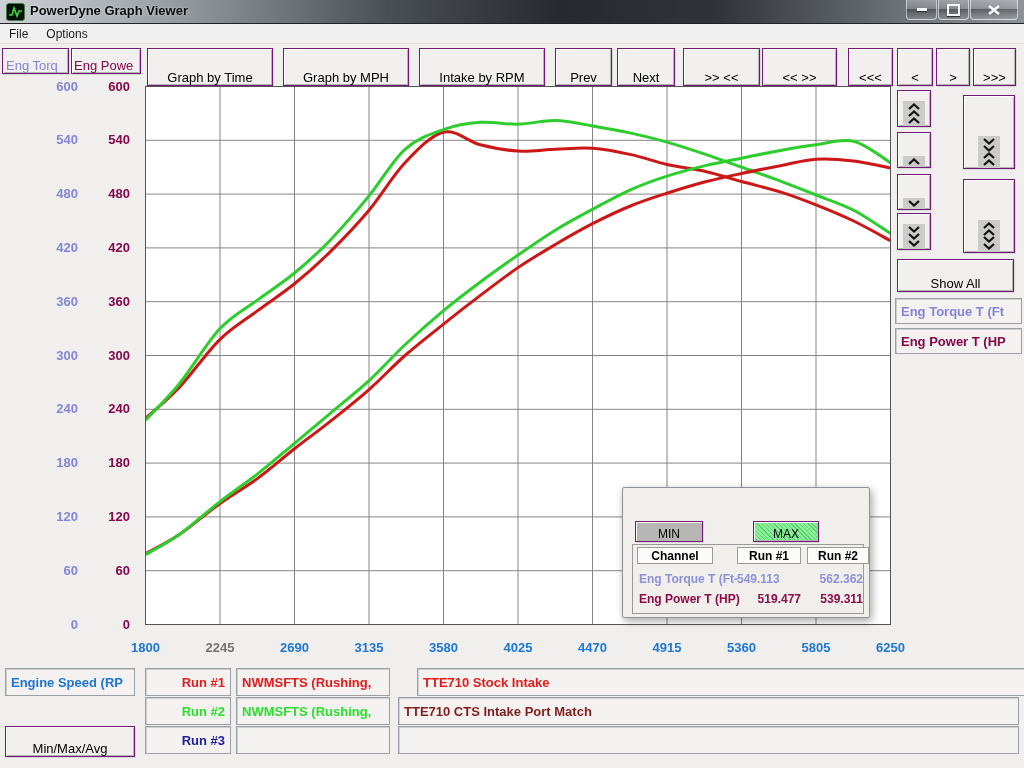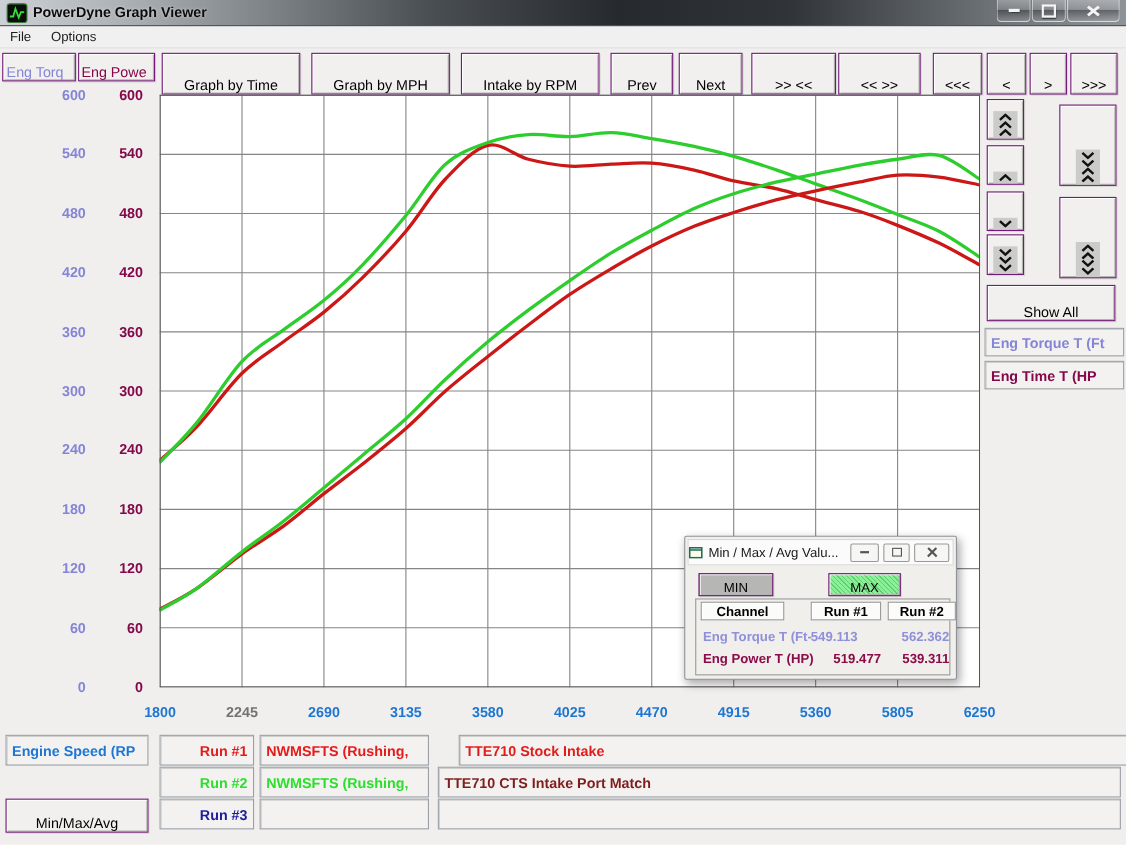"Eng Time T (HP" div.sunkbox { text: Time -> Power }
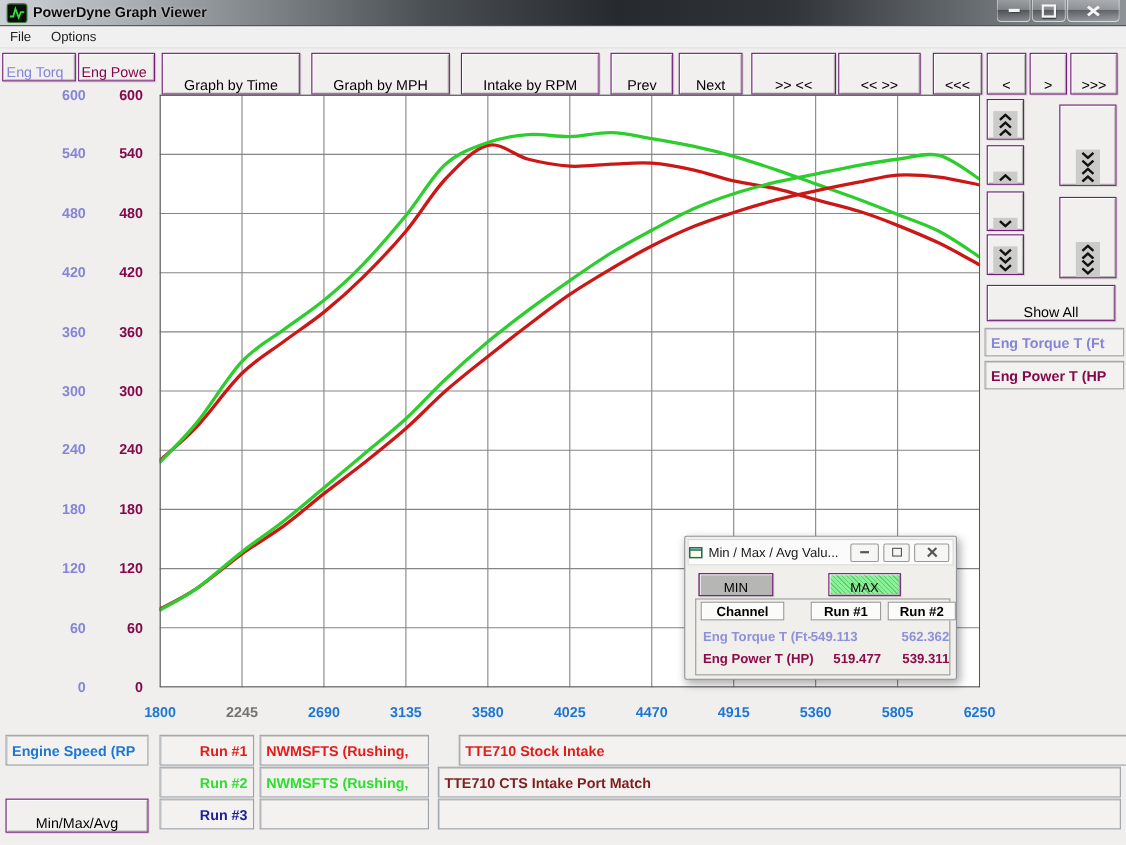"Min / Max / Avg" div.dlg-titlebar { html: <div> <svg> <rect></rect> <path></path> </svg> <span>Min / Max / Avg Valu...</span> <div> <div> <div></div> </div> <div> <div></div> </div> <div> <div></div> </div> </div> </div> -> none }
==
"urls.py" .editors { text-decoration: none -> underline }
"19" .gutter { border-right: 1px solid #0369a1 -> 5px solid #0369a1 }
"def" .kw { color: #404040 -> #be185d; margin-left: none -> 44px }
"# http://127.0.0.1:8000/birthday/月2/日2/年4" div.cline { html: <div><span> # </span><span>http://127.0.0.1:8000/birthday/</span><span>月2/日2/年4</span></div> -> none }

What the task asks: In the listing above, find the line containing "text: Time ->" and the line containing "html: <div> <svg>", then output those two lines and everything between them exactly as written, without the images.

Exercise output:
"Eng Time T (HP" div.sunkbox { text: Time -> Power }
"Min / Max / Avg" div.dlg-titlebar { html: <div> <svg> <rect></rect> <path></path> </svg> <span>Min / Max / Avg Valu...</span> <div> <div> <div></div> </div> <div> <div></div> </div> <div> <div></div> </div> </div> </div> -> none }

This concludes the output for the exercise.